Year of Publication: Apr - 2014
Page Numbers: 249-253
Authors: N. Mezghani, M. Toumi, A. Fuentes, A. Mitiche, N. Hagemeister and J.A. de Guise
Conference Name: The International Conference on Computing Technology and Information Management (ICCTIM2014)
- United Arab Emirates

Abstract:


The purpose of this study is to investigate knee kinematic signals clustering by principal component analysis. The aim is to identify meaningful patterns in normal gait knee flexion/extension and tibial internal/external rotation signals. To preserve all of the information contained in these kinematics signals, the analysis uses the entire angle curve over a gait cycle rather then a few features extracted from this curve as done traditionally.
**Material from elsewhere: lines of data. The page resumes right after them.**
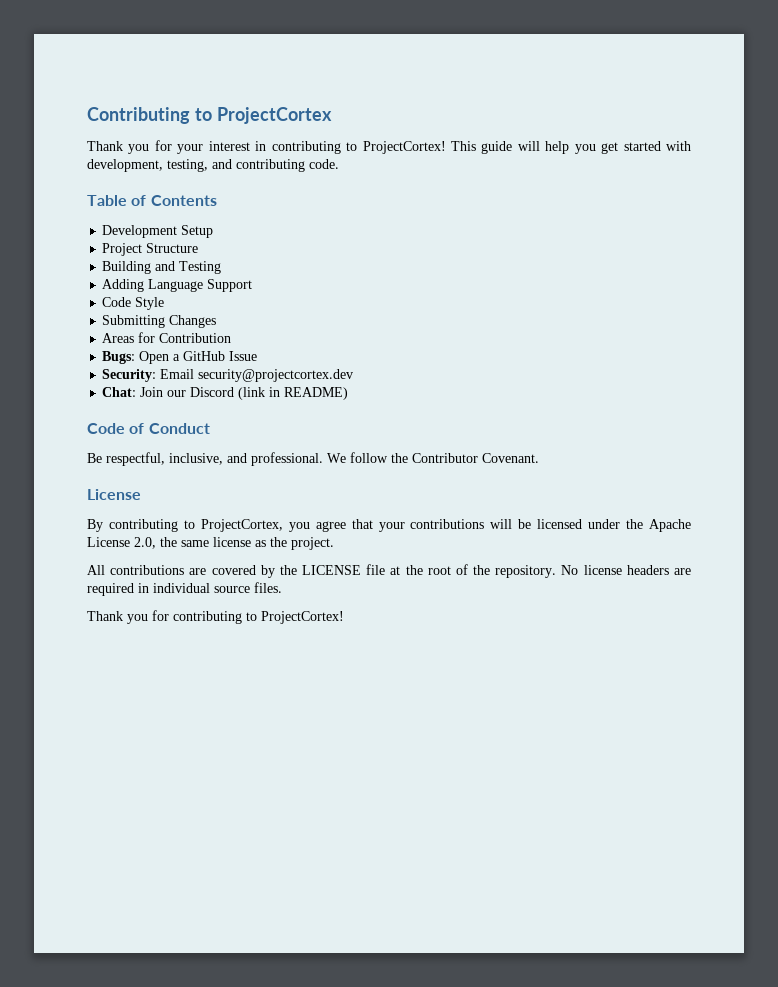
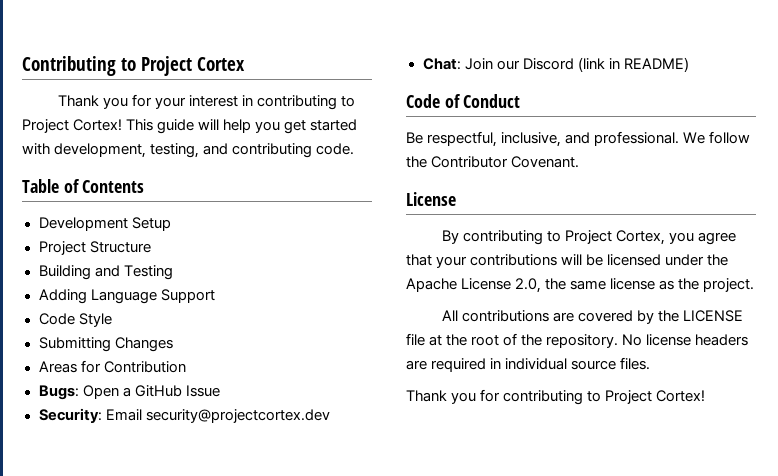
- Contributing to ProjectCortex
+ Contributing to Project Cortex
- Thank you for your interest in contributing to ProjectCortex!
+ Thank you for your interest in contributing to Project Cortex!
- By contributing to ProjectCortex, you agree that your contributions will be licensed under the Apache License 2.0, the same license as the project.
+ By contributing to Project Cortex, you agree that your contributions will be licensed under the Apache License 2.0, the same license as the project.
- Thank you for contributing to ProjectCortex!
+ Thank you for contributing to Project Cortex!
To reduce processing complexity, the data dimensionality is reduced without loss of relevant information by projecting the gait curve onto a subspace of significant principal components (PCs). Gait patterns are then extracted by a discriminant analysis of the set of training data based on the PCs sign. The analysis identified two representation patterns for each of the flexion/extension (sagital plane) and the tibial internal/external rotation (transverse plane). These patterns were validated both by the clustering silhouette width and clinical interpretation.